- **Task goal**
Repeat each entry below exactly, omitting any picture it holds.

Edit difference data
-- Opening Marker --

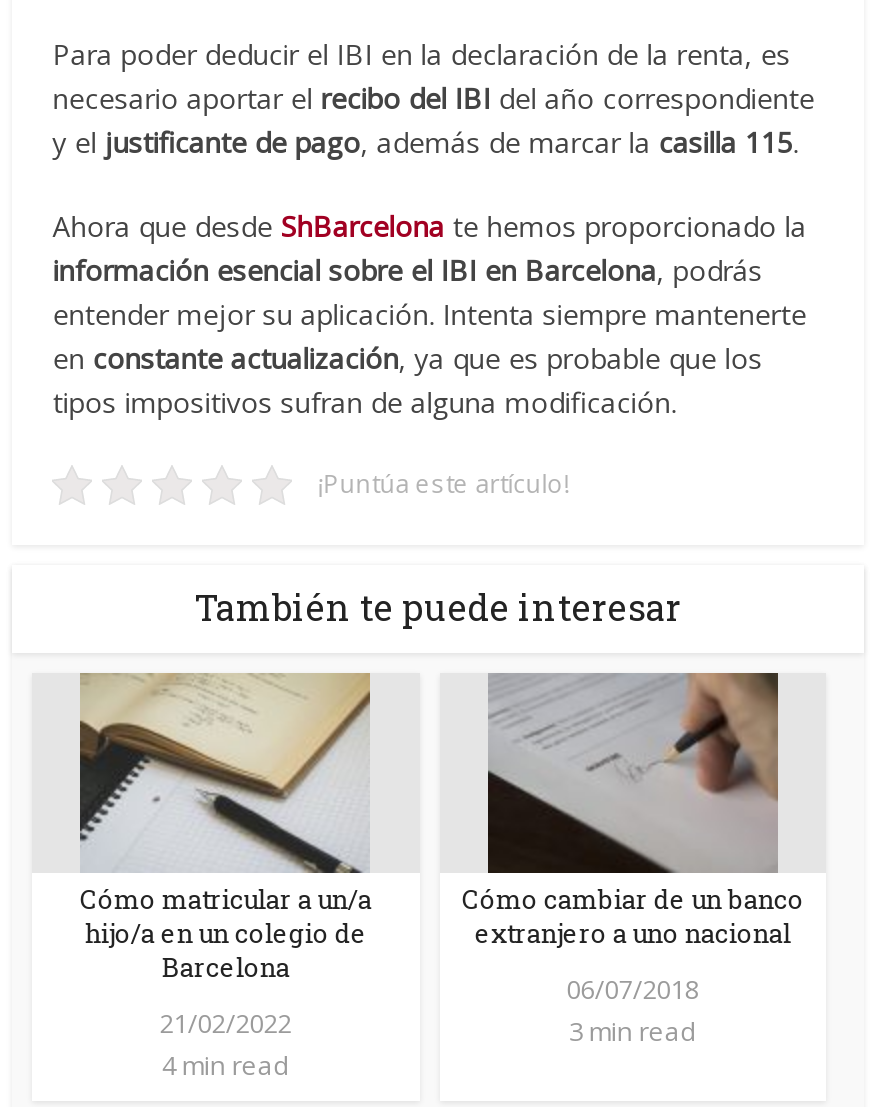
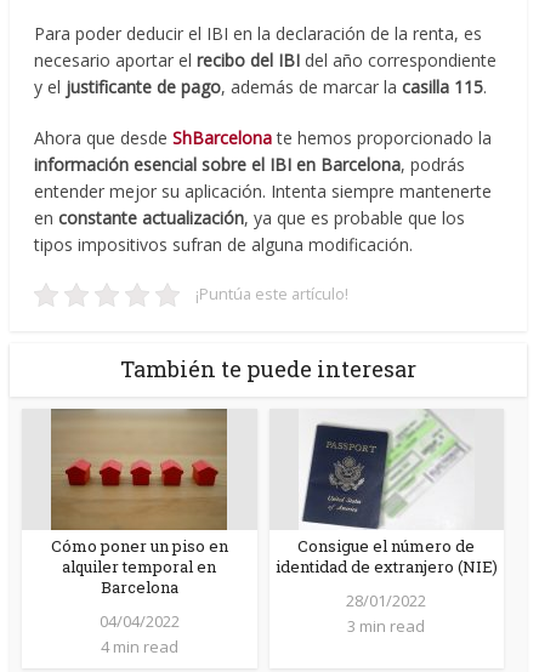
[78,673,372,952] [image] | Cómo matricular a un/a | hijo/a en un colegio de -> [50,409,228,578] [image] | Cómo poner un piso en | alquiler temporal en
[462,671,804,952] [image] | Cómo cambiar de un banco | extranjero a uno nacional -> [275,409,498,578] [image] | Consigue el número de | identidad de extranjero (NIE)
[567,972,699,1008] 06/07/2018 -> [346,590,427,612] 28/01/2022
[160,1006,292,1042] 21/02/2022 -> [99,611,180,632] 04/04/2022

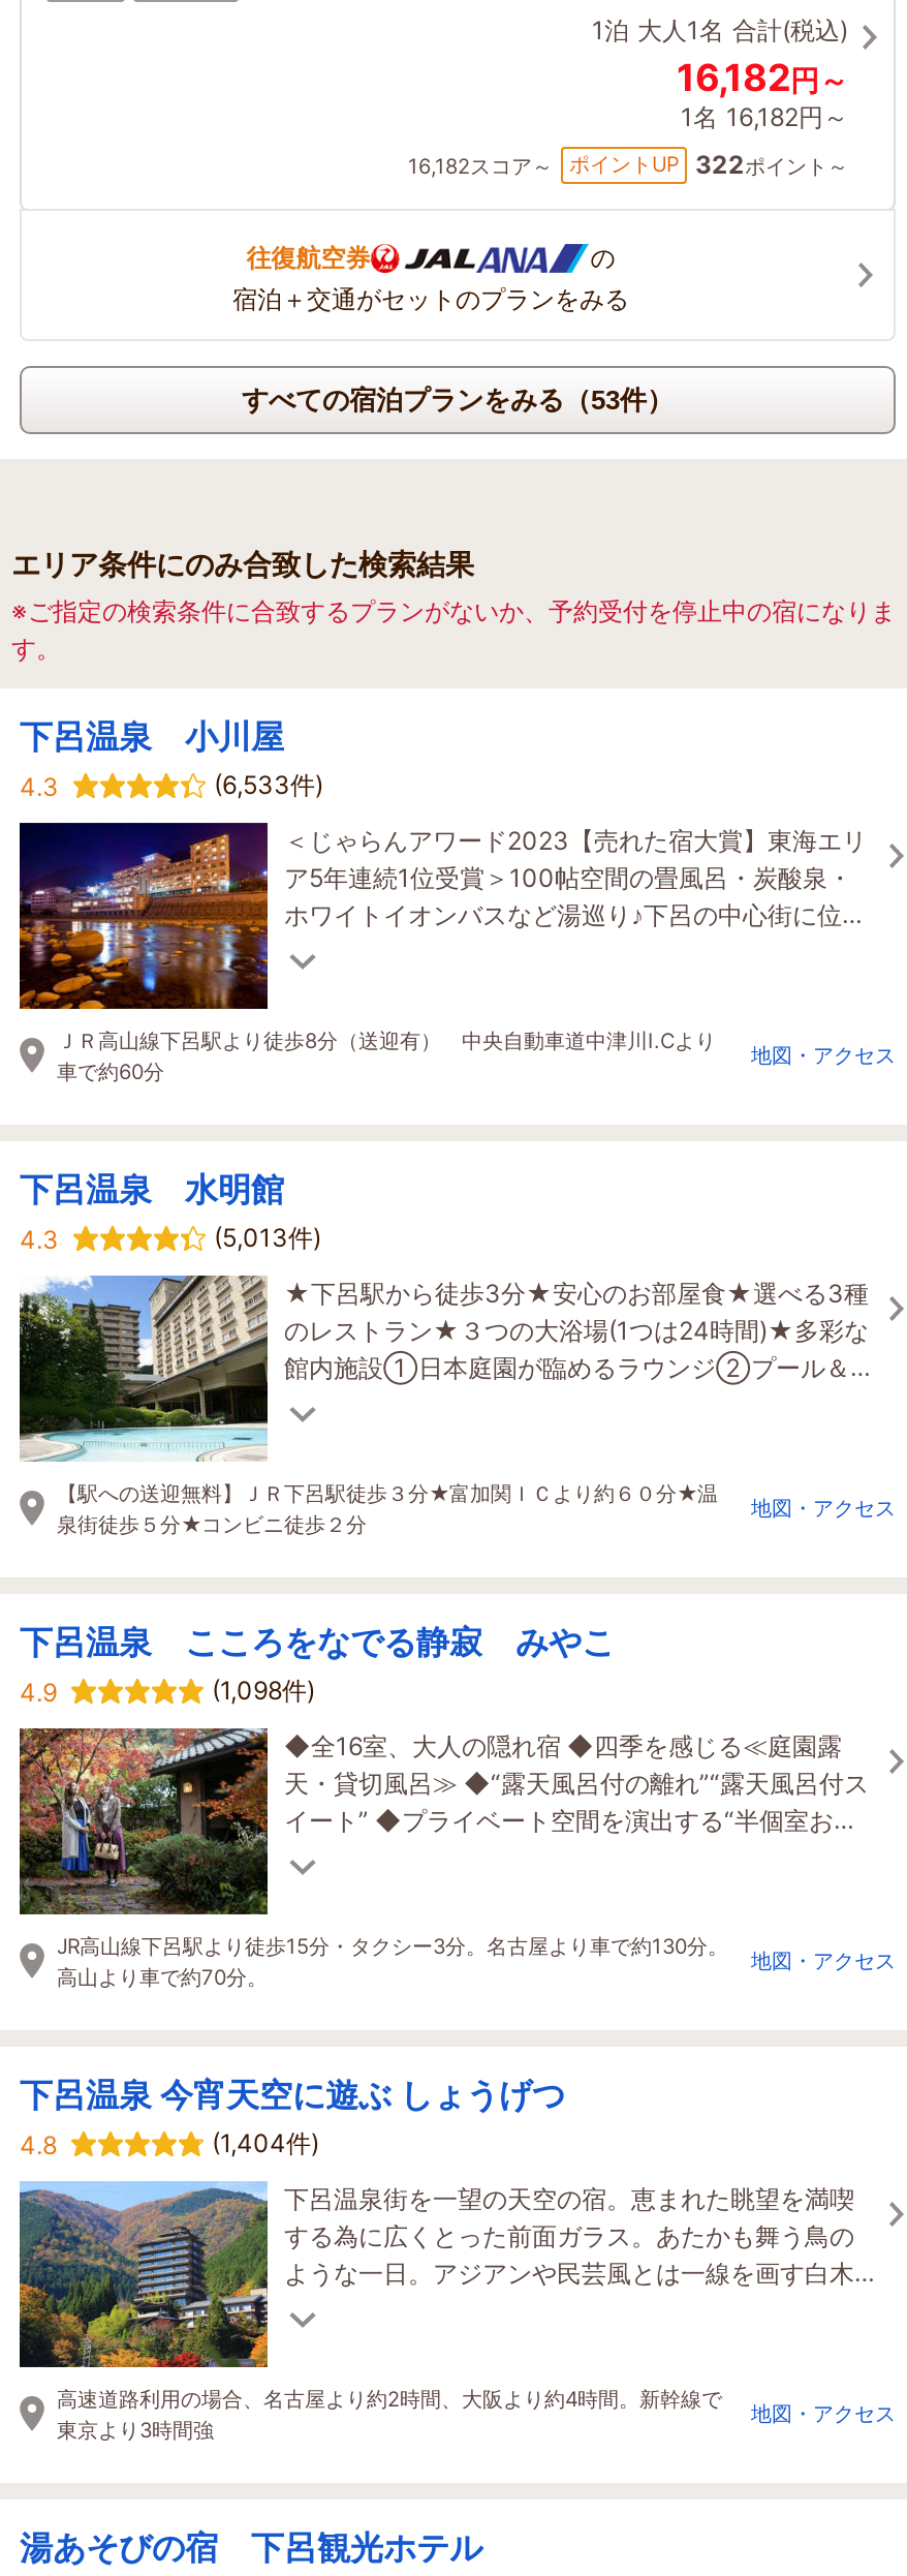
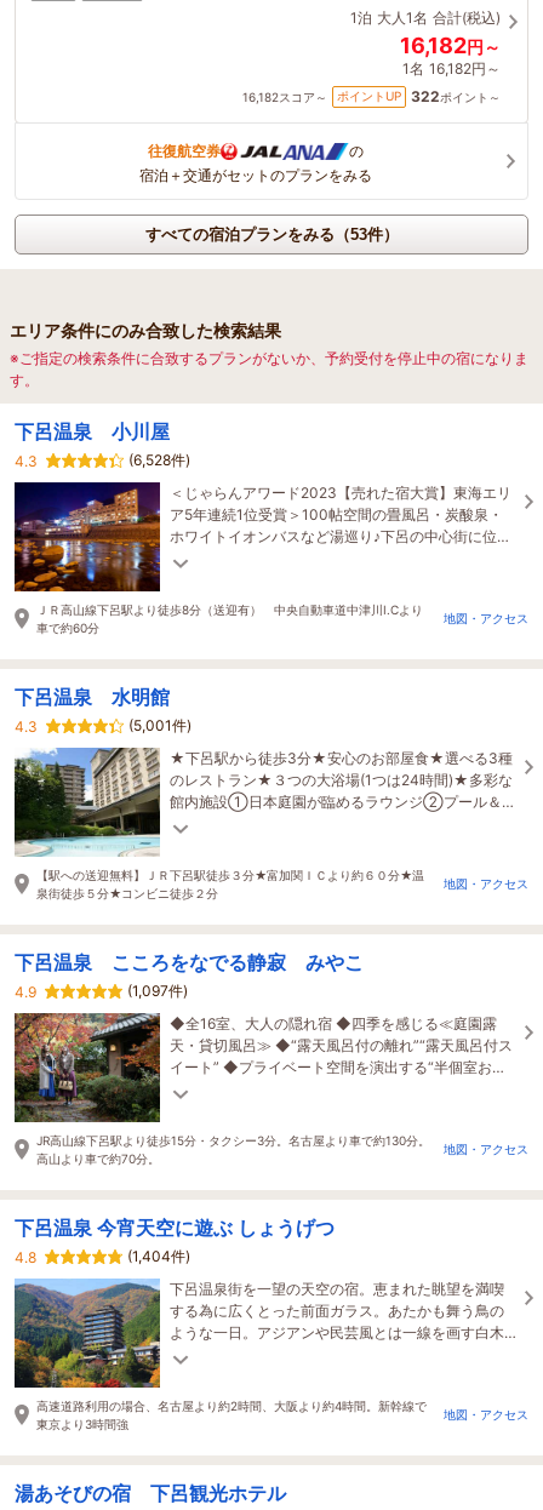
[214,768,323,799] (6,533件) -> [128,450,190,469] (6,528件)
[214,1221,321,1252] (5,013件) -> [128,716,192,734] (5,001件)
[212,1674,315,1705] (1,098件) -> [127,981,188,999] (1,097件)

-- Closing Marker --

- **Task result**
[78,673,372,952] [image] | Cómo matricular a un/a | hijo/a en un colegio de -> [50,409,228,578] [image] | Cómo poner un piso en | alquiler temporal en
[462,671,804,952] [image] | Cómo cambiar de un banco | extranjero a uno nacional -> [275,409,498,578] [image] | Consigue el número de | identidad de extranjero (NIE)
[567,972,699,1008] 06/07/2018 -> [346,590,427,612] 28/01/2022
[160,1006,292,1042] 21/02/2022 -> [99,611,180,632] 04/04/2022

[214,768,323,799] (6,533件) -> [128,450,190,469] (6,528件)
[214,1221,321,1252] (5,013件) -> [128,716,192,734] (5,001件)
[212,1674,315,1705] (1,098件) -> [127,981,188,999] (1,097件)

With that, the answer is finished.